И куртка, серебром увешанная плотно…
— Охотник, что ль? — дружелюбно поинтересовалась Паносиха, которая незнакомых мужиков не боялась. Небось посеред дня не забьют. А ежели чего другого, так она ж и сама не против на девятнадцатом-то году вдовьей жизни.
Только чего другого охотник явно не желал.
— До Познаньска далеко? — спросил он, склонивши голову набок.
А молоденький. Бледненький. Прям глядишь, и жалость разбирает.
— Верст триста, — честно ответила Паносиха.
Охотник задумался.
— А в какую сторону?
— Ну… — тут уж задумалась Паносиха. В жизни ее, ограниченной просторами родного села, столица представлялась чем-то далеким. — Стало быть, ежели на станцию… то прямо по дорожке идитя. А там через версту и будет. Ныне четверг аккурат. Вечером поезд быть должен.
Охотник нахмурился.
Задумался.
Кивнул и бросил монету, которую Паносиха на лету поймала и, не глядя, сунула в карман кофты.
— Хотите, молочка налью?
От молочка охотник не отказался. Пил медленно, каждый глоток смакуя. И хлебом вчерашним не побрезговал. И так ел, что прям сердце Паносихи от жалости крутило.
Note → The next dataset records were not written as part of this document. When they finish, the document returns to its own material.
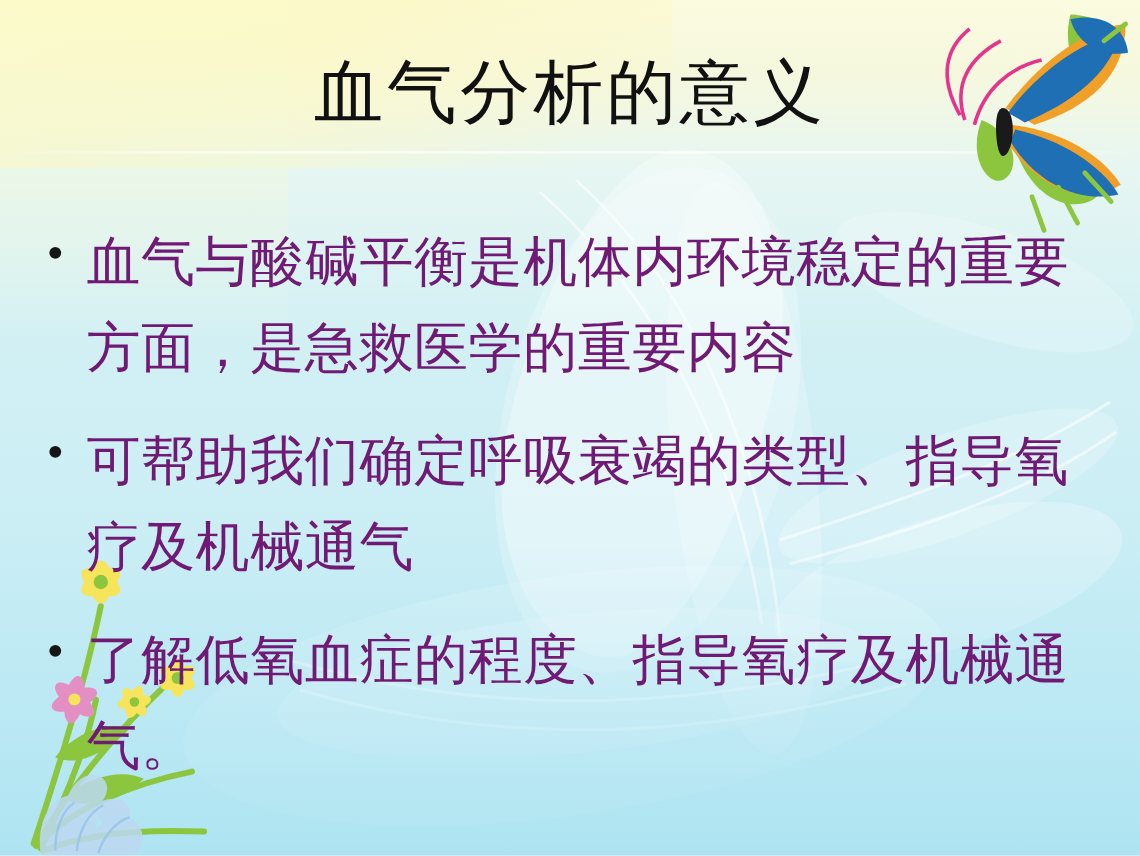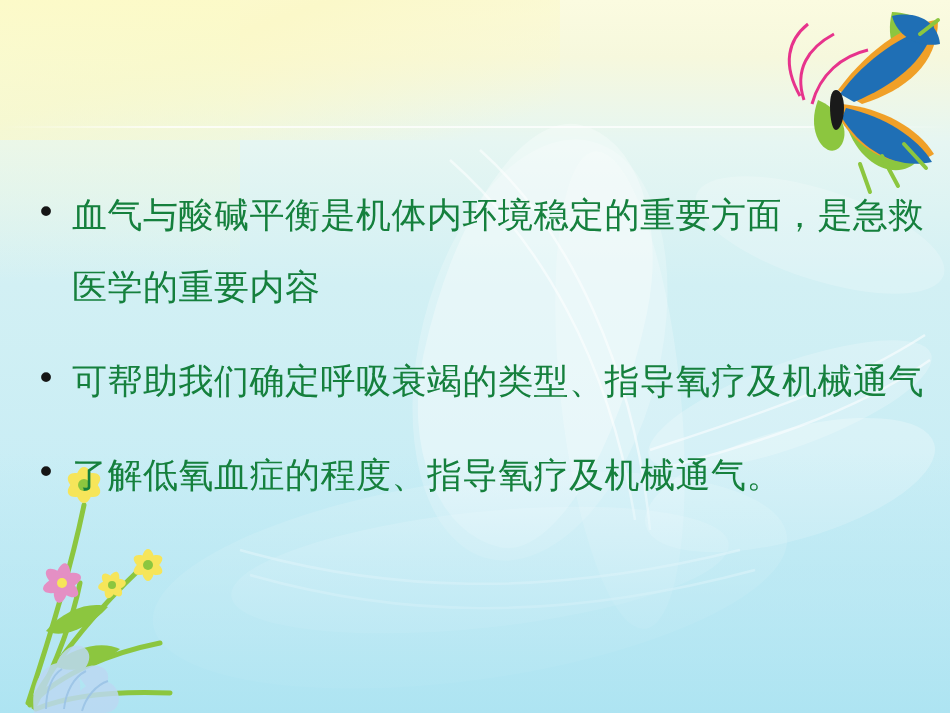--- a/index.html
+++ b/index.html
@@ -261,6 +261,7 @@
     </g>
   </svg>
 
+  <div class="title">血气分析的意义</div>
 
   <div class="body">
     <div class="bullet">

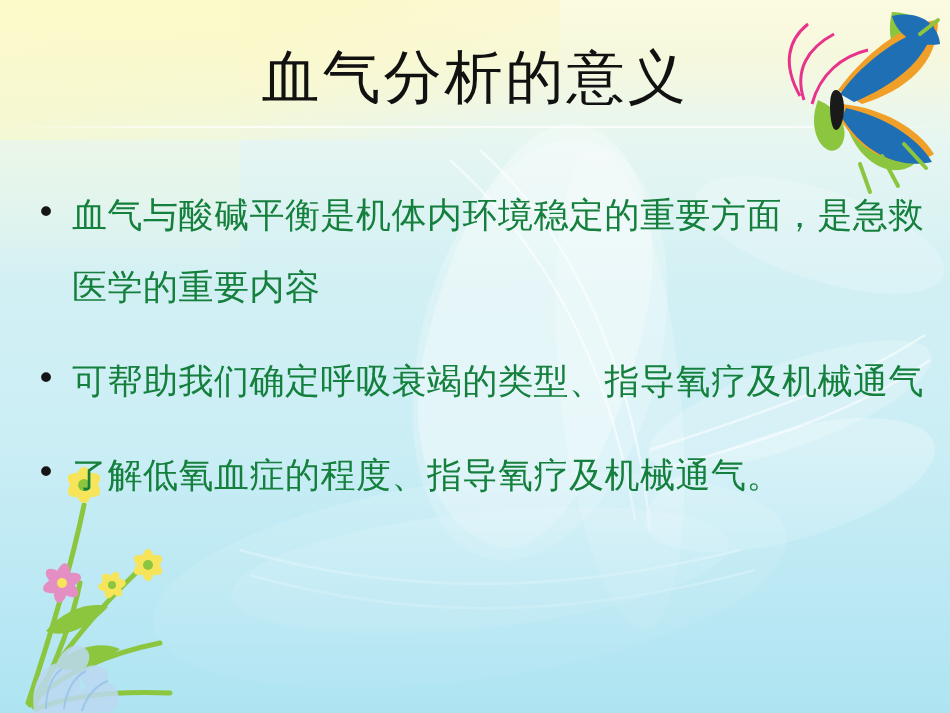--- a/index.html
+++ b/index.html
@@ -105,10 +105,10 @@
   }
   .bullet .txt {
     flex: 1 1 auto;
-    font-family: Liberation Mono, monospace;
-    font-size: 35px;
+    font-family: Liberation Sans, sans-serif;
+    font-size: 45px;
     line-height: 72px;
-    color: #15803d;
+    color: #701a75;
     letter-spacing: 0.5px;
   }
— Бросил бы ты дело это дурное, — сказала она, не выдержав. — Жизнь-то загубишь.
— Теперь не загублю. — Охотник слизал с пальцев хлебные крошки. И кувшин опустевший подал. — Спасибо.
Ушел он по дороге, только черный плащ раскрылся зловещею тенью.
Паносиха перекрестилася и про монетку вспомнила. Злотень? От же… точно, злотень, ей случалось в руках золото держать. Не ошибешься тут. А для верности еще и на зуб попробовала… нет, злотень, как есть, только странный какой-то… тяжелее нынешних и с портретом незнакомым.
…о династических монетах, которые ныне были редки, а потому являли собою вящую мечту многих нумизматов, Паносиха и слышать не слышала. Она вернулась к буракам, радуясь, что жизнь ее проста и понятна. Что до злотня… в копилку пойдет. Младшенькой на приданое.